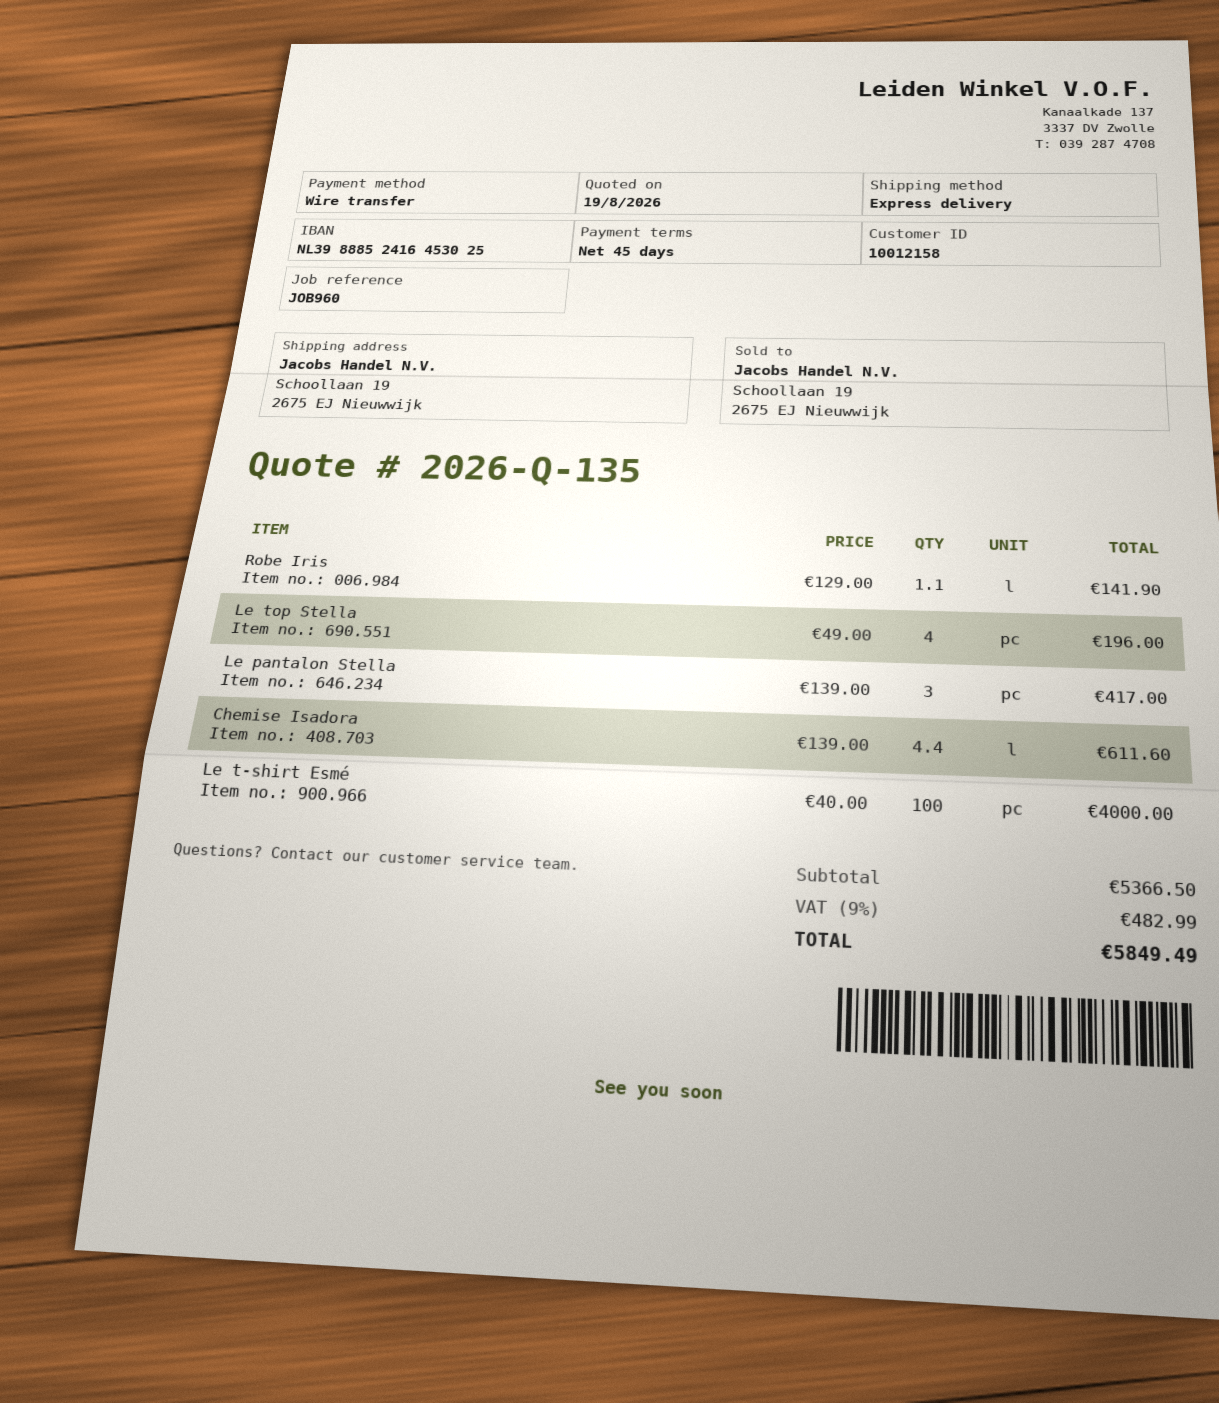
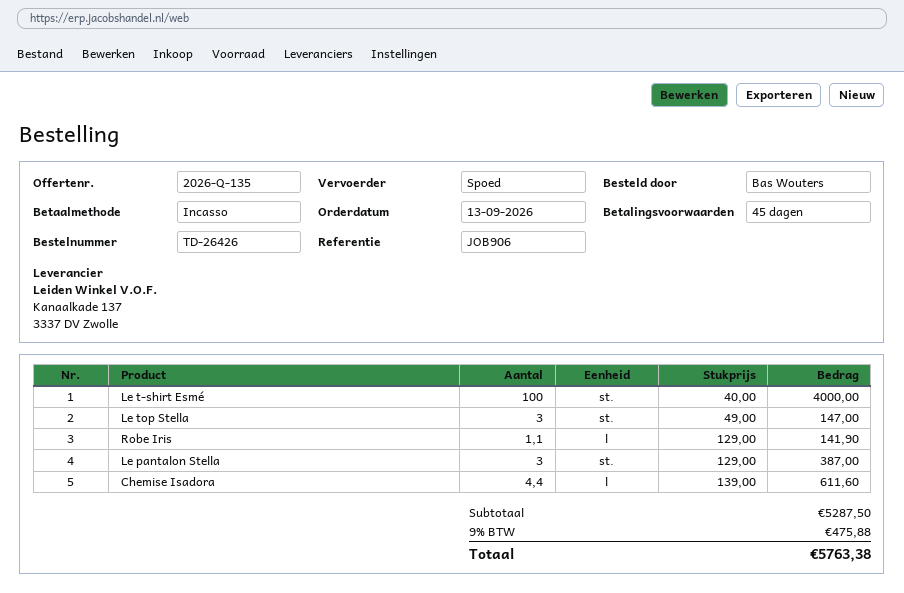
reference: JOB960 -> JOB906
payment method: bank transfer -> direct debit
Le top Stella: 4 x 49.00 = 196.00 -> 3 x 49.00 = 147.00
Le pantalon Stella: 3 x 139.00 = 417.00 -> 3 x 129.00 = 387.00
subtotal: 5366.50 -> 5287.50
tax: 9% = 482.99 -> 9% = 475.88
total: 5849.49 -> 5763.38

····················

> WORK INSTRUCTIONS
Having found the line with "payment method: bank transfer -> direct debit", transcribe it and each line after it to the end of the entries, with no other lines.

> SOLUTION
payment method: bank transfer -> direct debit
Le top Stella: 4 x 49.00 = 196.00 -> 3 x 49.00 = 147.00
Le pantalon Stella: 3 x 139.00 = 417.00 -> 3 x 129.00 = 387.00
subtotal: 5366.50 -> 5287.50
tax: 9% = 482.99 -> 9% = 475.88
total: 5849.49 -> 5763.38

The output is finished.